🤖 AI Summary
To address the scalability bottleneck in automated reasoning caused by inefficient CNF encodings of highly expressive feature modeling constructs—particularly cardinality constraints—this paper introduces a novel paradigm integrating pseudo-Boolean (PB) encoding with deterministic decomposable negation normal form (d-DNNF) compilation. We propose the first PB-based encoding for feature models and design a direct compilation pipeline from PB constraints to Boolean d-DNNF, enabling efficient support for expressive constraints within compilable logic representations. Experimental evaluation on diverse real-world feature model datasets demonstrates substantial improvements over CNF-based baselines: PB encoding is accelerated by several orders of magnitude, while d-DNNF compilation achieves 10–100× speedup. Crucially, the approach retains competitive performance on basic logical constructs. This work bridges the critical gap between expressive feature modeling and scalable, exact automated reasoning.
📝 Abstract
Configurable systems typically consist of reusable assets that have dependencies between each other. To specify such dependencies, feature models are commonly used. As feature models in practice are often complex, automated reasoning is typically employed to analyze the dependencies. Here, the de facto standard is translating the feature model to conjunctive normal form (CNF) to enable employing off-the-shelf tools, such as SAT or #SAT solvers. However, modern feature-modeling dialects often contain constructs, such as cardinality constraints, that are ill-suited for conversion to CNF. This mismatch between the input of reasoning engines and the available feature-modeling dialects limits the applicability of the more expressive constructs. In this work, we shorten this gap between expressive constructs and scalable automated reasoning. Our contribution is twofold: First, we provide a pseudo-Boolean encoding for feature models, which facilitates smaller representations of commonly employed constructs compared to Boolean encoding. Second, we propose a novel method to compile pseudo-Boolean formulas to Boolean d-DNNF. With the compiled d-DNNFs, we can resort to a plethora of efficient analyses already used in feature modeling.
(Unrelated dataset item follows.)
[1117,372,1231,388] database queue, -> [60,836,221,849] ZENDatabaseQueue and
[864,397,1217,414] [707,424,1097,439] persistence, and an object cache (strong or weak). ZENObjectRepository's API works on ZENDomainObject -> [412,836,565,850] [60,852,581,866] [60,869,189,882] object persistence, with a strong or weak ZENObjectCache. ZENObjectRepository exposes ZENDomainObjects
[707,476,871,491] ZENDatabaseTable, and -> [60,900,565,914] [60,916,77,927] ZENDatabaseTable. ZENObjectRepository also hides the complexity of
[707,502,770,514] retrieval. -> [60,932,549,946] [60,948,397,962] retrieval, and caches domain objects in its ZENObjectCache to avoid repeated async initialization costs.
Our empirical evaluation shows that our proposal substantially outperforms the state-of-the-art based on CNF inputs for expressive constructs. For every considered dataset representing different feature models and feature-modeling constructs, the feature models can be significantly faster translated to pseudo-Boolean than to CNF. Overall, deriving d-DNNFs from a feature model with the targeted expressive constraints can be substantially accelerated using our pseudo-Boolean approach. Furthermore, our approach is competitive on feature models with only basic constructs.